_What is needed_.
After finding the line that includes "5 | tProcesamiento: 0.414 -> 0.464" in the records below, transcribe it and each line after it through the last, exactly, and add nothing.

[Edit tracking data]
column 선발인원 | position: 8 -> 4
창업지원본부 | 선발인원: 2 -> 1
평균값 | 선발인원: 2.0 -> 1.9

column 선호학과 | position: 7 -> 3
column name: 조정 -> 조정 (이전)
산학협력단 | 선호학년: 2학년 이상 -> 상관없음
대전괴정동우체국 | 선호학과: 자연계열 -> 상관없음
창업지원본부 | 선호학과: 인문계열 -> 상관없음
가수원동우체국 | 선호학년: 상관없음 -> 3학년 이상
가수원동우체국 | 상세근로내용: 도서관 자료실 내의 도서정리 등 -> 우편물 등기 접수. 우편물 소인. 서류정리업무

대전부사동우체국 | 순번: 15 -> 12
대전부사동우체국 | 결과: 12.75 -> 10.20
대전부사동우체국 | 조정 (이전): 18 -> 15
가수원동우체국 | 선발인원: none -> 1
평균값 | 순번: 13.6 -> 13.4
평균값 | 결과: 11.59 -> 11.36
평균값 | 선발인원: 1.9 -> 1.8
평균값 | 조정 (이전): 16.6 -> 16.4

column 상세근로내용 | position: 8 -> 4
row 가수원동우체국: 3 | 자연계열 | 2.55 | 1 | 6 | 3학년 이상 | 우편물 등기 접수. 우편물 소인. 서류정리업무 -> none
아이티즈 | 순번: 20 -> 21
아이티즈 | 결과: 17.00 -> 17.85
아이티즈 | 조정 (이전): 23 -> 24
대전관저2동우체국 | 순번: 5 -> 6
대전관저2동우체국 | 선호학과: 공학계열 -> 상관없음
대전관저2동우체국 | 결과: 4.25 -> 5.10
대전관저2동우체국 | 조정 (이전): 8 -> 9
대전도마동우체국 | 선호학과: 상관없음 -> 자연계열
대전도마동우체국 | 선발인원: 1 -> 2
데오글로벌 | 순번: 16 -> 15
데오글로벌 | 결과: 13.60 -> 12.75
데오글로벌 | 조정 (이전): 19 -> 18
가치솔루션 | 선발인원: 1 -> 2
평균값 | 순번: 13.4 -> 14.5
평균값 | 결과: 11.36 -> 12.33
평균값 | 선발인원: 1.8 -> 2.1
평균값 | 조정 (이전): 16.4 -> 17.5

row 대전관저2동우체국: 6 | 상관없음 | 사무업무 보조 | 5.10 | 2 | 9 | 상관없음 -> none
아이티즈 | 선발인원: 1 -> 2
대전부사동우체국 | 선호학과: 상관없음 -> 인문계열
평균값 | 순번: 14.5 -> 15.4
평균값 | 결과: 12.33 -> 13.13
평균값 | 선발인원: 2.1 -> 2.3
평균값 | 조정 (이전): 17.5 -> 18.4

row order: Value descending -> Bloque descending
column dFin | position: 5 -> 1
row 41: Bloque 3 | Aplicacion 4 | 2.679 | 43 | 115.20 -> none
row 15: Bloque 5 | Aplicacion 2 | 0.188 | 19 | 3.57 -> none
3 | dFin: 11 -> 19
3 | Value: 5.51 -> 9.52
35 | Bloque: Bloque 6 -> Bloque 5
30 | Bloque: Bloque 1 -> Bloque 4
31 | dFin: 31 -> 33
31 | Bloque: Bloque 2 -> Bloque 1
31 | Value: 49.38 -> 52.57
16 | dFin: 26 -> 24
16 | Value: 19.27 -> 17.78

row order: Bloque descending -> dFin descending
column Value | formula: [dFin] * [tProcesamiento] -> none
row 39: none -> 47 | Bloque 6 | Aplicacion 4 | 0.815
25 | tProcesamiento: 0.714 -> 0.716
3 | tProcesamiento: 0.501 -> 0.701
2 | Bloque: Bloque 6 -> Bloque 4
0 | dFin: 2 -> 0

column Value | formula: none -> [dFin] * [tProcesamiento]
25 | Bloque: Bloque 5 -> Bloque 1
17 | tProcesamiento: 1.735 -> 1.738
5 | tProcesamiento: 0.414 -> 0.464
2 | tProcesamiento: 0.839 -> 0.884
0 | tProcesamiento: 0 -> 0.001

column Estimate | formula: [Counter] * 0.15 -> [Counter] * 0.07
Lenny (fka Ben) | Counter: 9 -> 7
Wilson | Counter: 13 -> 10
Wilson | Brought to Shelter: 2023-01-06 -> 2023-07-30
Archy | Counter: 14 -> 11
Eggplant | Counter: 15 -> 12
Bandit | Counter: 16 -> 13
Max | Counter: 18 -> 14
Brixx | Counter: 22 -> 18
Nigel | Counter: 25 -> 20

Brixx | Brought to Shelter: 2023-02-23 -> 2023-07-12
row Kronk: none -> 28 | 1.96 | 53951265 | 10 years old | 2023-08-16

_Solution for this exercise_.
5 | tProcesamiento: 0.414 -> 0.464
2 | tProcesamiento: 0.839 -> 0.884
0 | tProcesamiento: 0 -> 0.001

column Estimate | formula: [Counter] * 0.15 -> [Counter] * 0.07
Lenny (fka Ben) | Counter: 9 -> 7
Wilson | Counter: 13 -> 10
Wilson | Brought to Shelter: 2023-01-06 -> 2023-07-30
Archy | Counter: 14 -> 11
Eggplant | Counter: 15 -> 12
Bandit | Counter: 16 -> 13
Max | Counter: 18 -> 14
Brixx | Counter: 22 -> 18
Nigel | Counter: 25 -> 20

Brixx | Brought to Shelter: 2023-02-23 -> 2023-07-12
row Kronk: none -> 28 | 1.96 | 53951265 | 10 years old | 2023-08-16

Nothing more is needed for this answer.